Problem to work on »
Within the entries below, please return exactly the lines from the one with "text: Transform ->" through the one with "height: 35px ->", leaving out any pictures.
** Provided data follows **
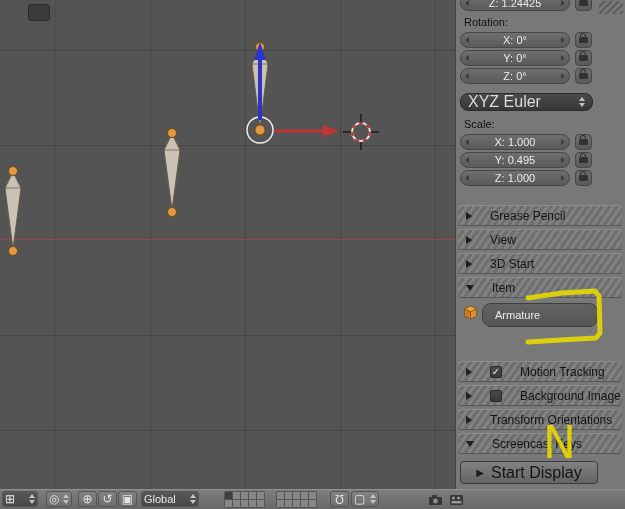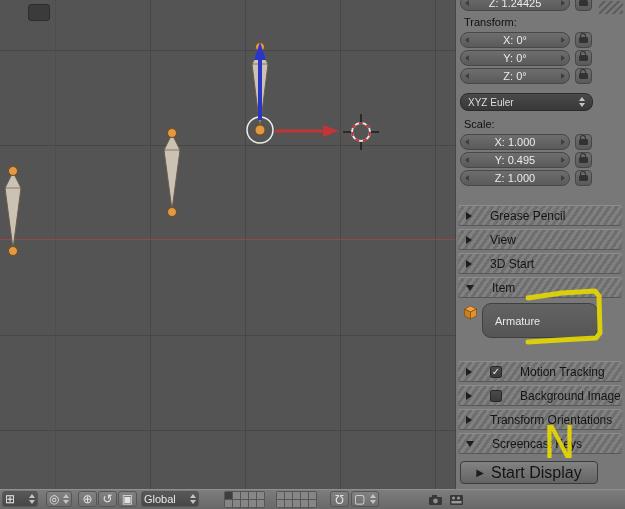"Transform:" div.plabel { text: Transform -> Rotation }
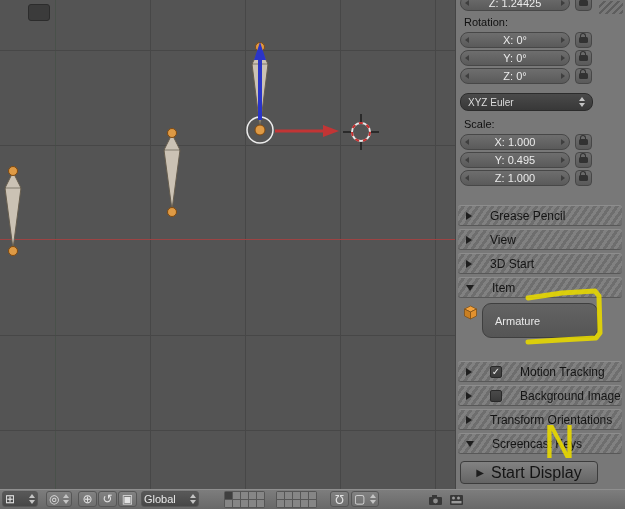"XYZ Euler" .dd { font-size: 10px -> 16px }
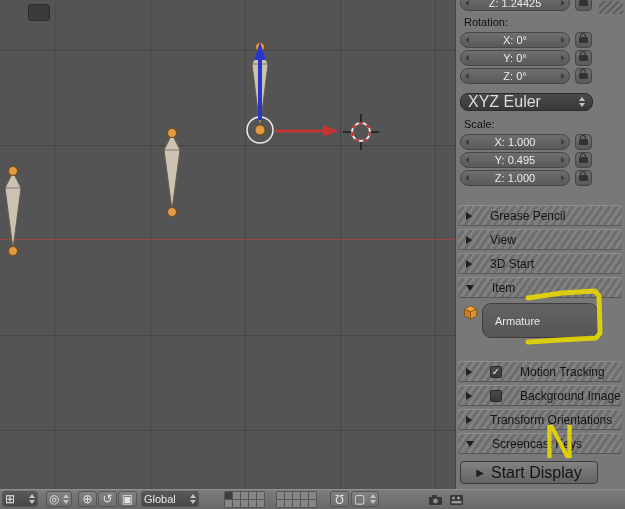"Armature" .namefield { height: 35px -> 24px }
** End of Provided data **
** Provided data follows **
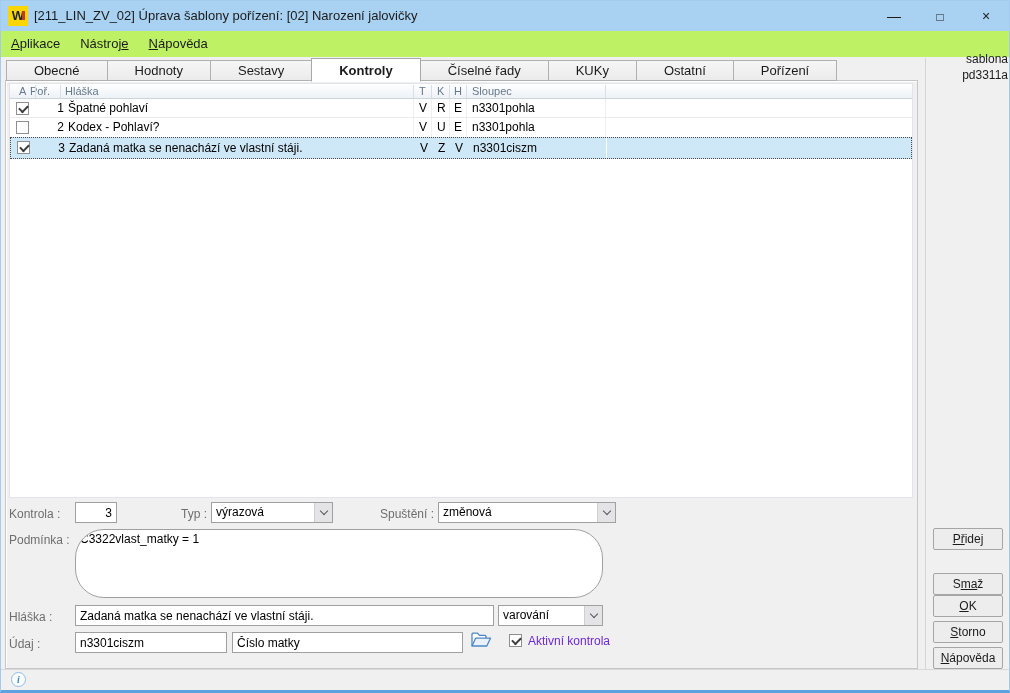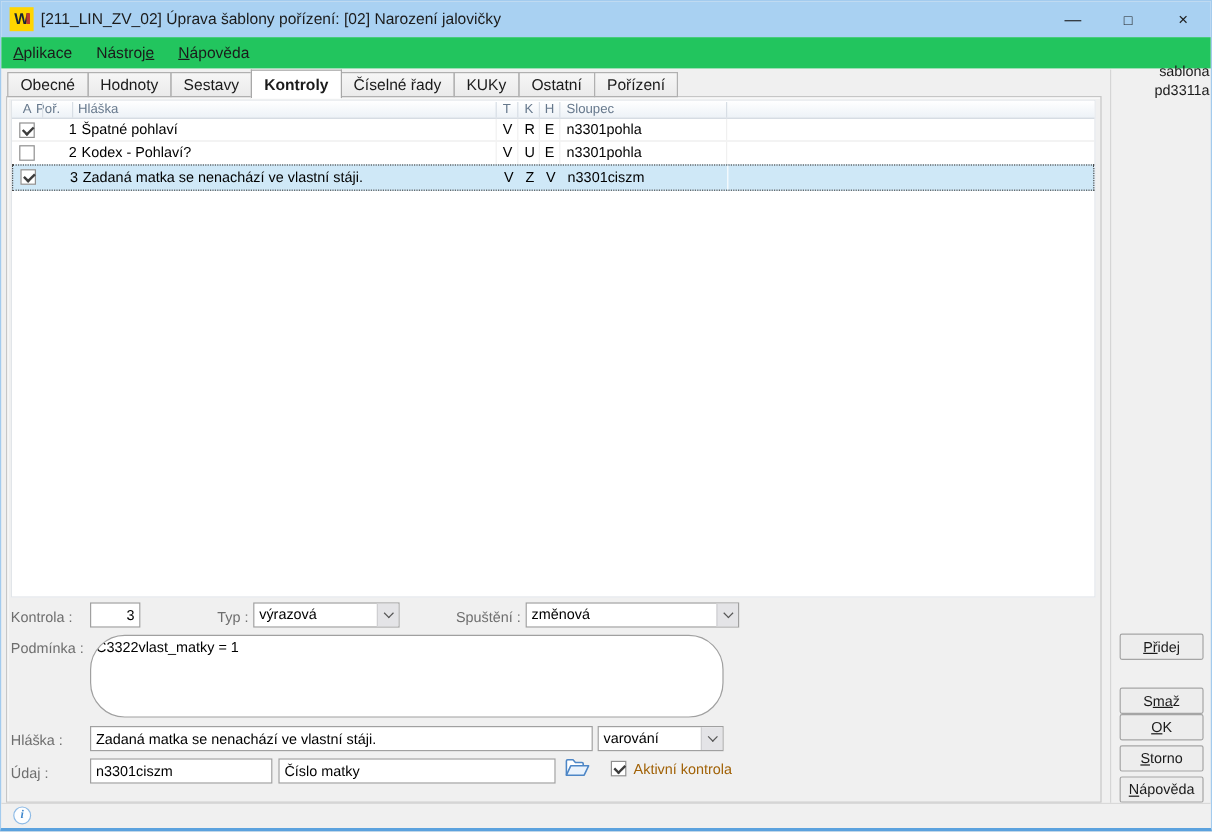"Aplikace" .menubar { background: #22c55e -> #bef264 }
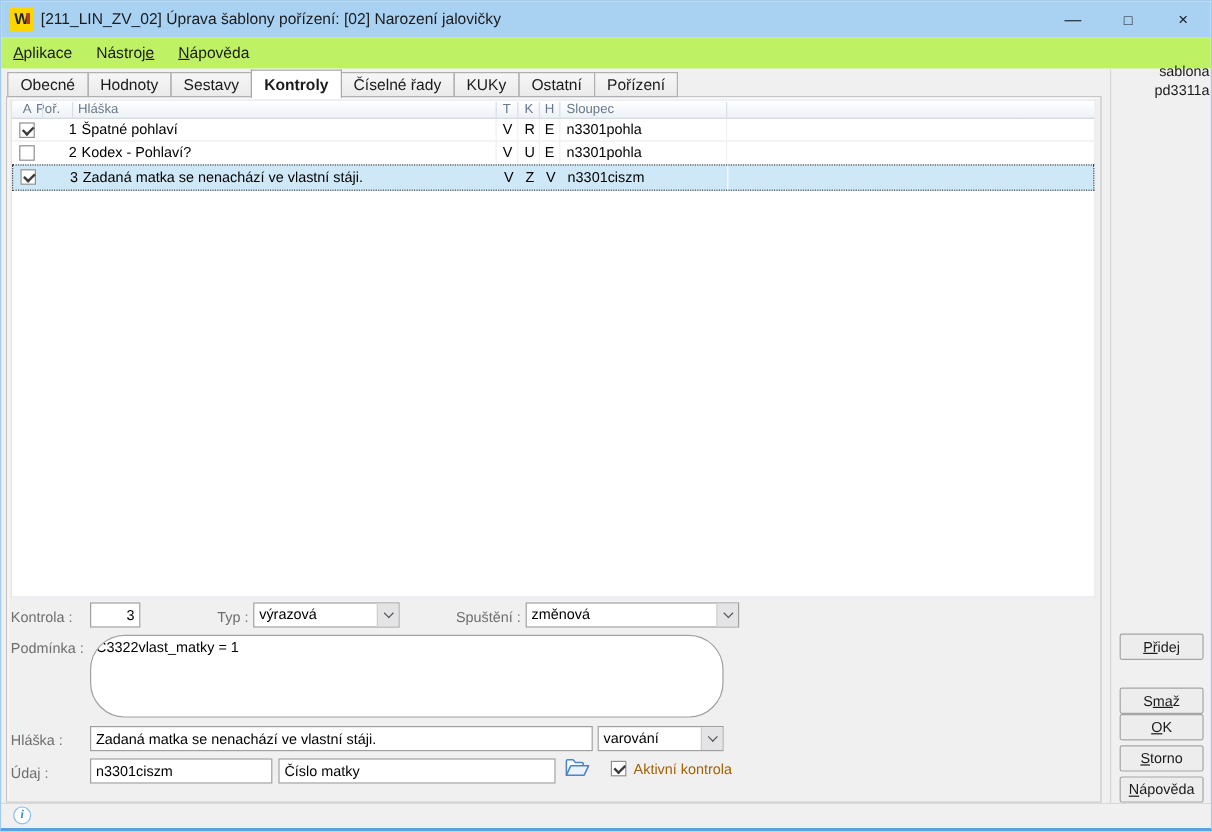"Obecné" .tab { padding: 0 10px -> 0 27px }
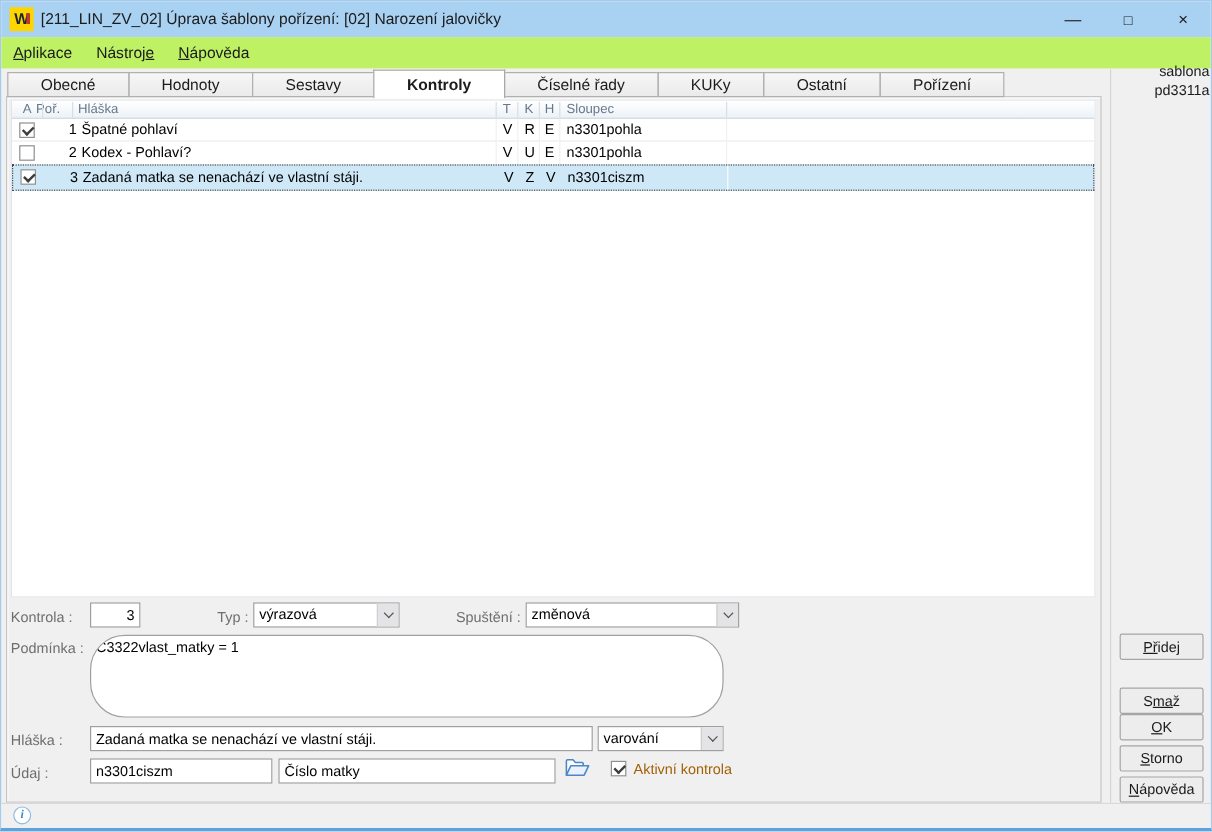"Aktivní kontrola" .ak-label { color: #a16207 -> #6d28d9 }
** End of Provided data **
Result for this exercise »
"Transform:" div.plabel { text: Transform -> Rotation }
"XYZ Euler" .dd { font-size: 10px -> 16px }
"Armature" .namefield { height: 35px -> 24px }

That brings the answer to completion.